Bridgerton’s Claudia Jessie: ‘In Season Three Eloise Has Lost Her Best Friend’

As our favourite period drama returns, Claudia Jessie, aka Eloise, talks betrayals, betrothals – and breaking through as a working class actor

Claudia Jessie

by Hanna Woodside |
Published on

Tiaras at the ready: after a two-year wait, we’re finally back in the ballroom for a third season of Bridgerton. And much to fans’ delight, in a deviation from Julia Quinn’s novels, this season will focus on the romance between Penelope (Nicola Coughlan) and Colin (Luke Newton), or ‘Polin’, as the fandom has affectionately dubbed them.

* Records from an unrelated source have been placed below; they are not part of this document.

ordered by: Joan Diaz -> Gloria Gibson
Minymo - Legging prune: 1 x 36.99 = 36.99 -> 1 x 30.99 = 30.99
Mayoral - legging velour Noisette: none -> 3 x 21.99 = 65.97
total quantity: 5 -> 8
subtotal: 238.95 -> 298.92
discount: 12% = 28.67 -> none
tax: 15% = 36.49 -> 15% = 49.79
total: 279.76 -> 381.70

‘Everybody wants to watch romance. There’s a thirst for it,’ says Claudia Jessie, who plays the wonderfully acerbic, proto-feminist Eloise Bridgerton, Penelope’s (former) BFF. ‘When you add the backdrop of the early 1800s, there are horses and carts and balls and beautiful dresses, which just bolster the romance. You can really float away and dream with it.’

As well as romance, the new season delivers all the sauciness we’ve become accustomed to (see: that iconic spoon- licking scene) – expect candlelit threesomes and illicit shenanigans in the back of a carriage. Following in the footsteps of season one and two heart-throbs Regé-Jean Page and Jonathan Bailey, Newton takes up the mantle, with Colin having something of a glow-up, arriving back from Europe with a thrilling new bad-boy vibe. ‘Newts,’ as Claudia calls her co-star, ‘feels like my brother – but I’m ready for everybody to fall in love with him.’

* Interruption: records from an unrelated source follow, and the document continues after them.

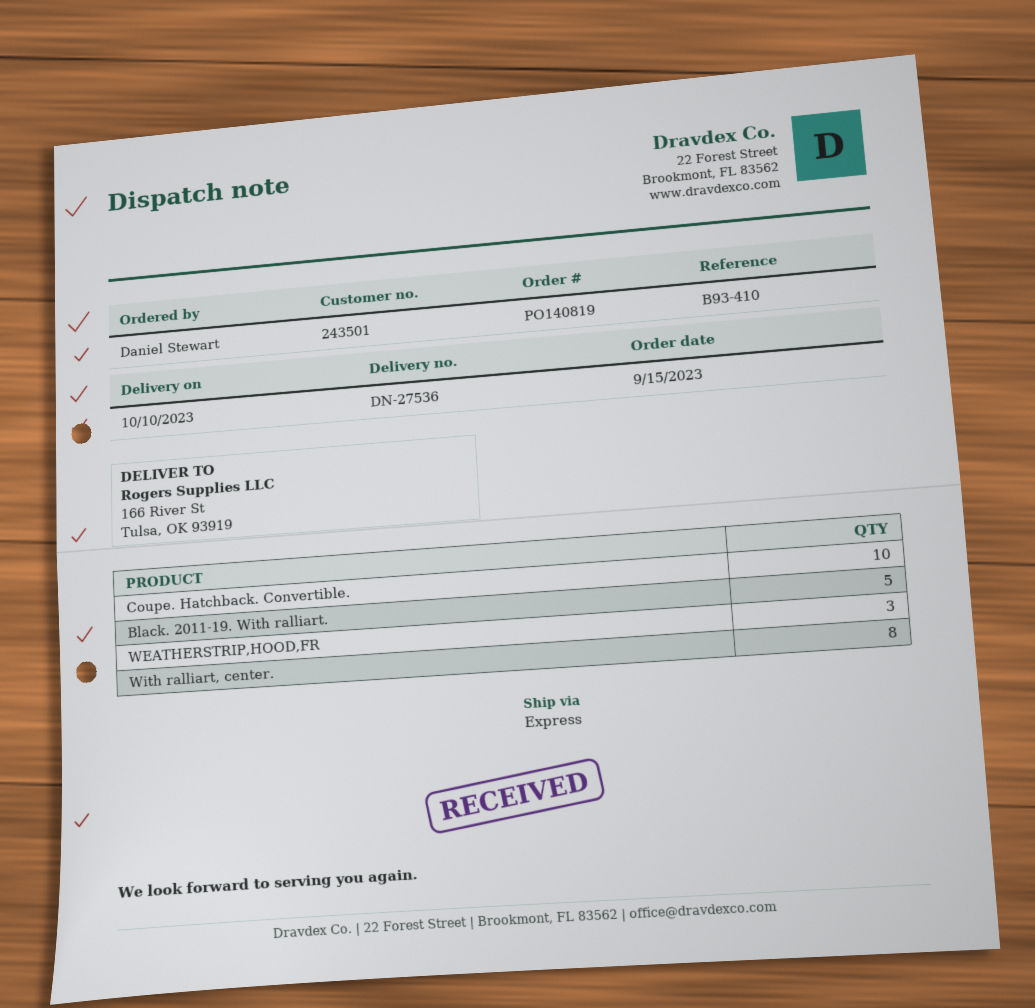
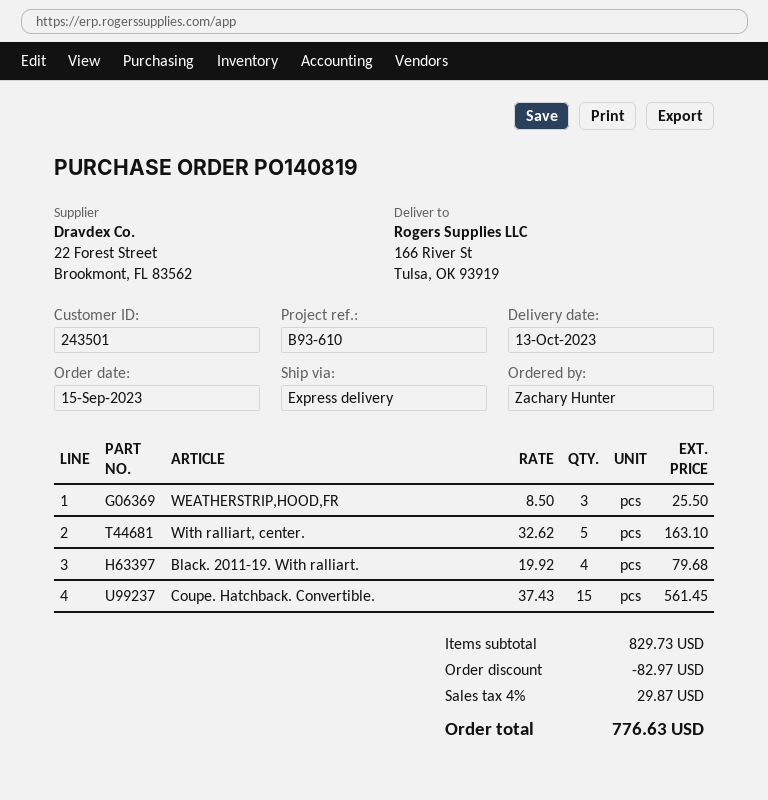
delivery date: 2023-10-10 -> 2023-10-13
reference: B93-410 -> B93-610
ordered by: Daniel Stewart -> Zachary Hunter
Coupe. Hatchback. Convertible.: 10 -> 15
Black. 2011-19. With ralliart.: 5 -> 4
With ralliart, center.: 8 -> 5

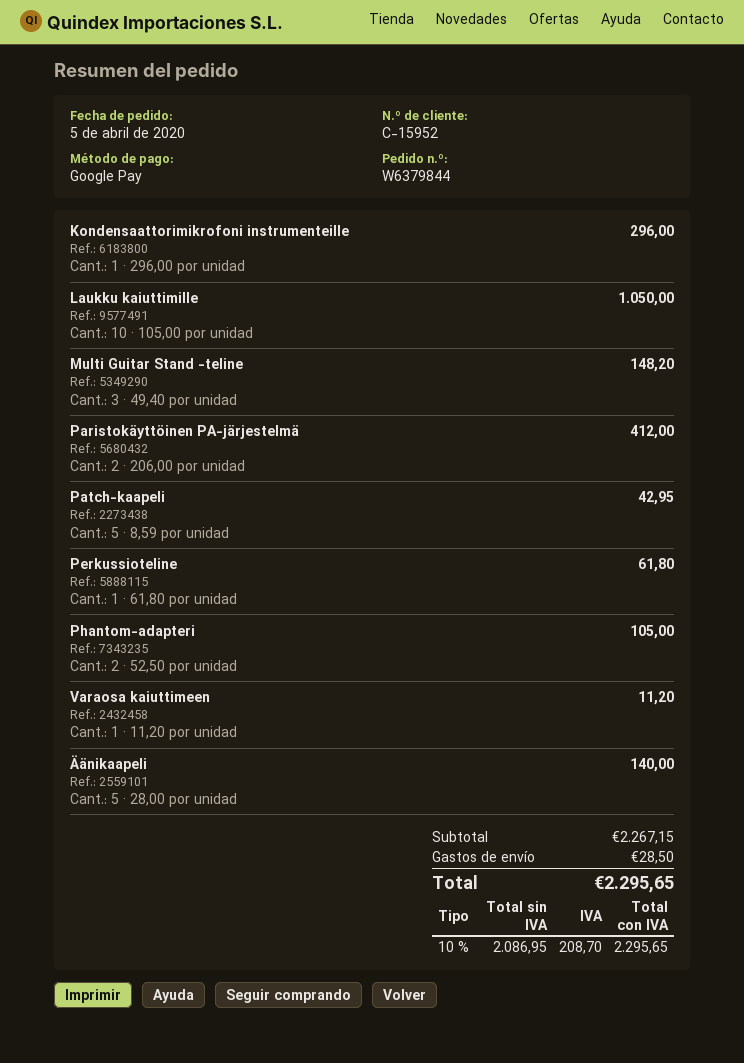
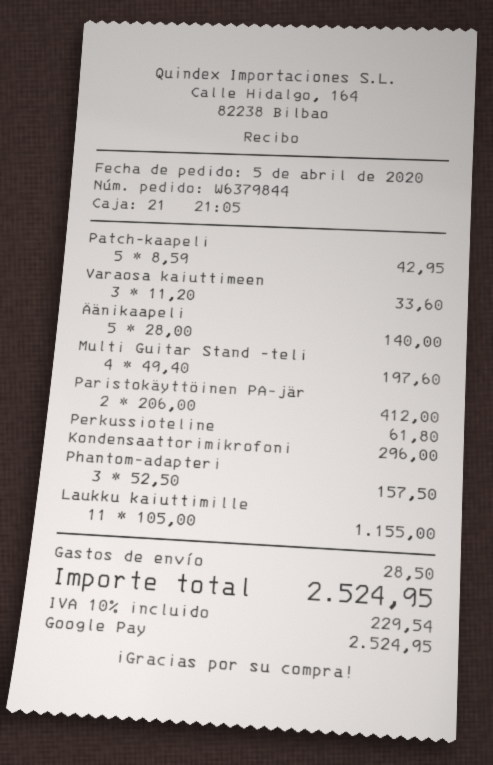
Laukku kaiuttimille: 10 x 105.00 = 1050.00 -> 11 x 105.00 = 1155.00
Multi Guitar Stand -teline: 3 x 49.40 = 148.20 -> 4 x 49.40 = 197.60
Phantom-adapteri: 2 x 52.50 = 105.00 -> 3 x 52.50 = 157.50
Varaosa kaiuttimeen: 1 x 11.20 = 11.20 -> 3 x 11.20 = 33.60
tax: 10% = 208.70 -> 10% = 229.54
total: 2295.65 -> 2524.95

As Bridgerton’s resident rebel, Eloise is something of a fan favourite. ‘She is defiant, quick-witted. She’s got her idea of what she wants for her life. And it’s not really based around marriage and romance at all at the moment.’ Three seasons in, ‘I still get nervous before every take,’ says Jessie. ‘I put a lot of effort in. I learn the living daylights out of my lines.’

We find Eloise in a vulnerable place, having fallen out with Penelope on discovering – spoiler alert! – that she is in fact gossip queen Lady Whistledown. ‘She’s lost her best friend, her rock, her everything really, so she feels very alone, very hurt and betrayed,’ says Jessie, who is good friends with Coughlan IRL. With their on-screen friendship in tatters ‘now we’re mostly filming barneys. We both enjoy it; it’s great for us to flex a different muscle and show a different side to both girls. So we do have fun but, when we do those scenes, we’ll have a cuddle afterwards.’

Bridgerton is a bona fide star-making machine – catapulting the careers of heroines Phoebe Dynevor and Simone Ashley to new heights. Having spent 12 years grafting, with various TV roles under her belt, 34-year-old Jessie in unequivocal: ‘Eloise is the best thing that’s ever happened to me; she is my favourite person on the planet. And she’s not even real!’ The hardest part of her career path, she says, was ‘getting into the industry. I’m working class. It’s difficult. But once the ball started rolling it just kept on rolling.’

She is vocal about the need for better access – ‘67% of British Oscar-winners are privately educated, yet under 5% of the British population were privately educated: now I’m not amazing at maths, but that doesn’t sound good’ – and champions Open Door, a non-profit run by actor David Mumeni that helps young people without financial support to break into the industry.

How has she weathered the ups and downs of acting? ‘I don’t want to get too woo-woo but I was raised Buddhist. I’m one of the noisy Buddhists,’ she adds. ‘I chant. Same as Tina Turner. I think that’s helped me. And not being on social media.’ There are shades of Eloise in Jessie, she admits. ‘I’ve lost any desire to appear “normal” or “good”; I think we share that,’ she says. ‘But I’m nowhere near as cool as Eloise.’